▶ **Exercise objective**
Pull every "Serif" line out of the data below.
[[ Data under study, beginning ]]
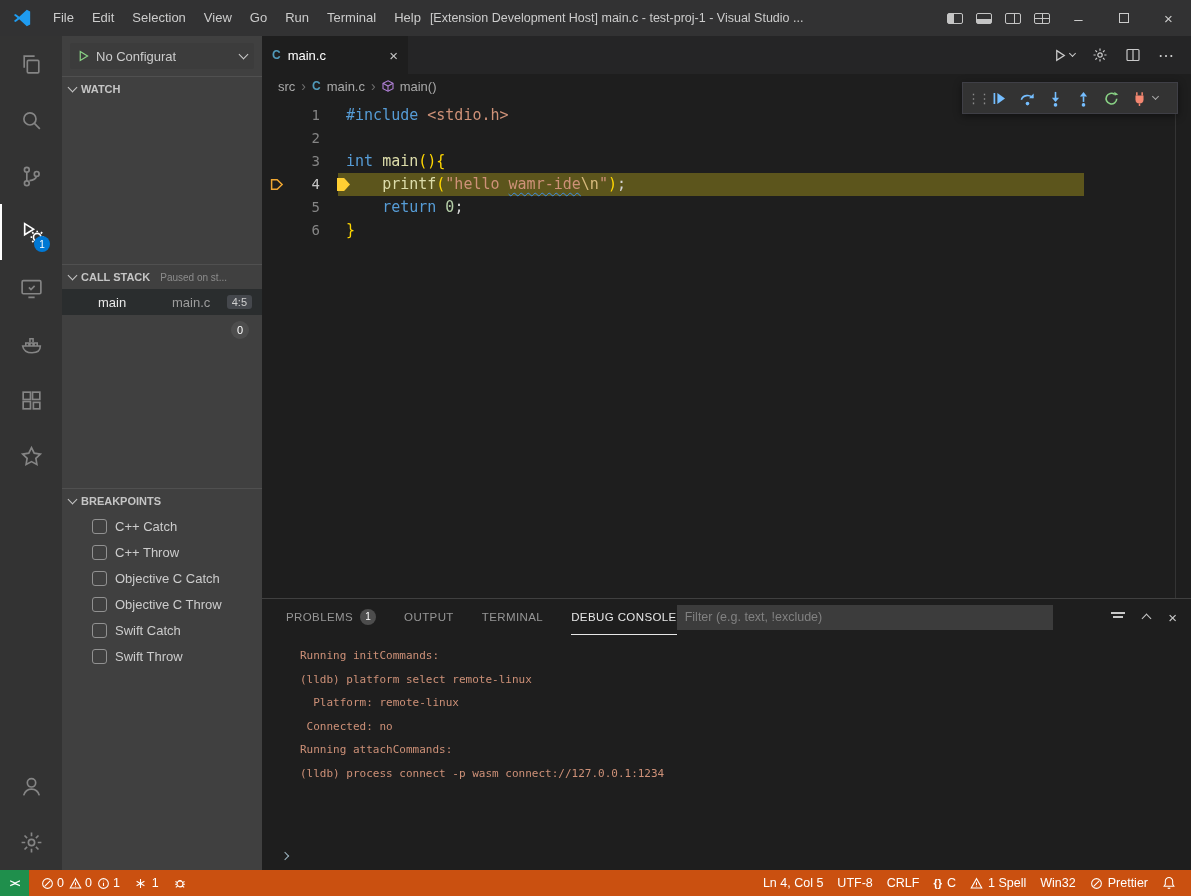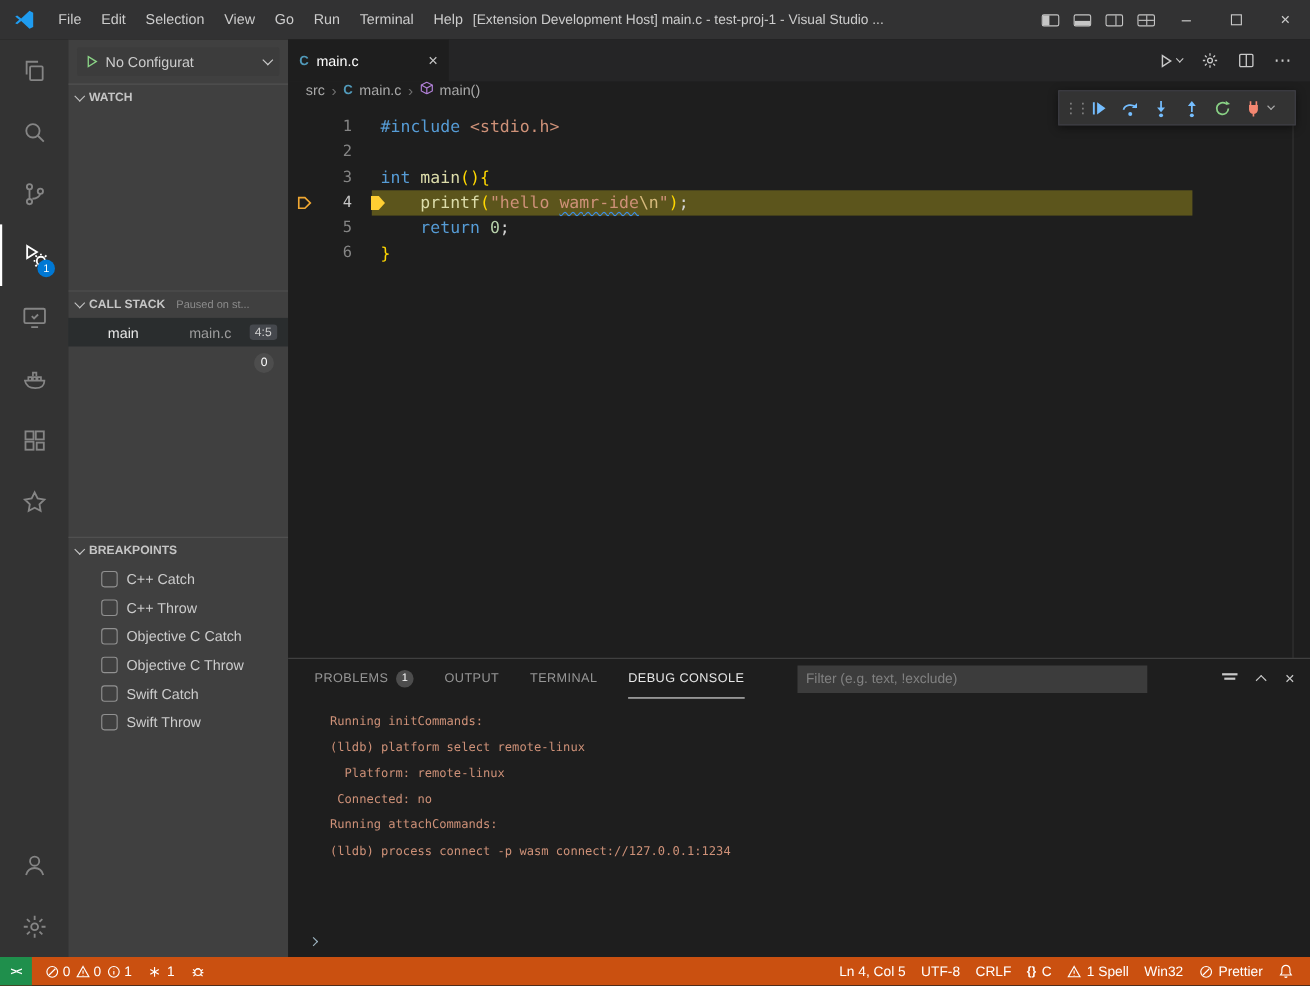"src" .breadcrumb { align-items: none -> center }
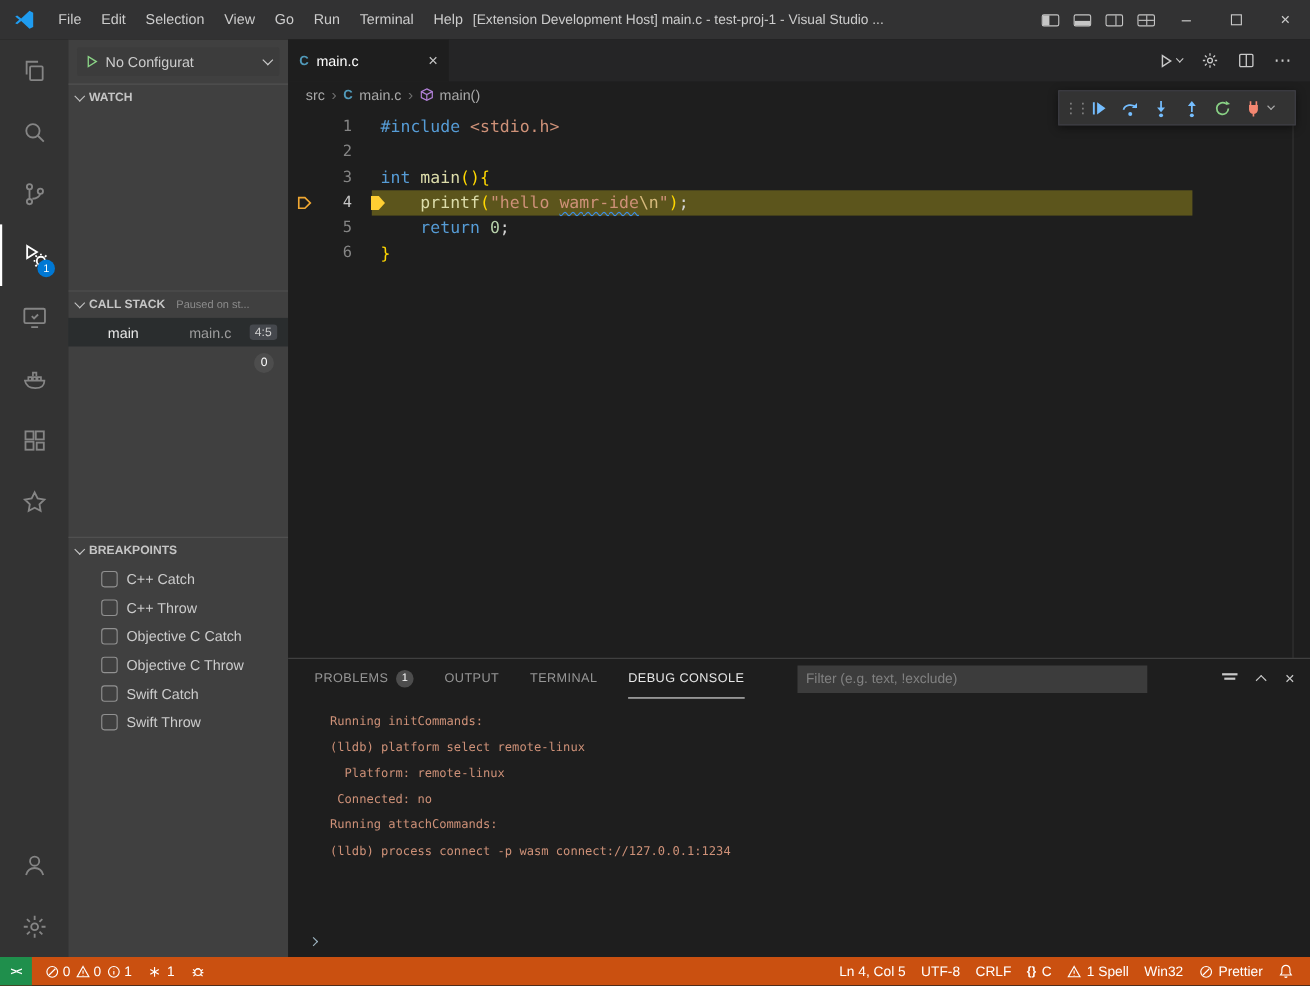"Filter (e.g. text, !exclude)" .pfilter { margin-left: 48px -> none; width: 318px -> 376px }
[[ Data under study, end ]]
[[ Data under study, beginning ]]
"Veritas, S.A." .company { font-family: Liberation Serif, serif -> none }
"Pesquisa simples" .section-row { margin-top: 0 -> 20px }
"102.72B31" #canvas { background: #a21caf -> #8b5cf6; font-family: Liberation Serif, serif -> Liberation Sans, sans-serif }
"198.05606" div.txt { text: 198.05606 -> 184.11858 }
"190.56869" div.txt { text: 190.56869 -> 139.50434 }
[[ Data under study, end ]]
▶ **Answer section**
"Veritas, S.A." .company { font-family: Liberation Serif, serif -> none }
"102.72B31" #canvas { background: #a21caf -> #8b5cf6; font-family: Liberation Serif, serif -> Liberation Sans, sans-serif }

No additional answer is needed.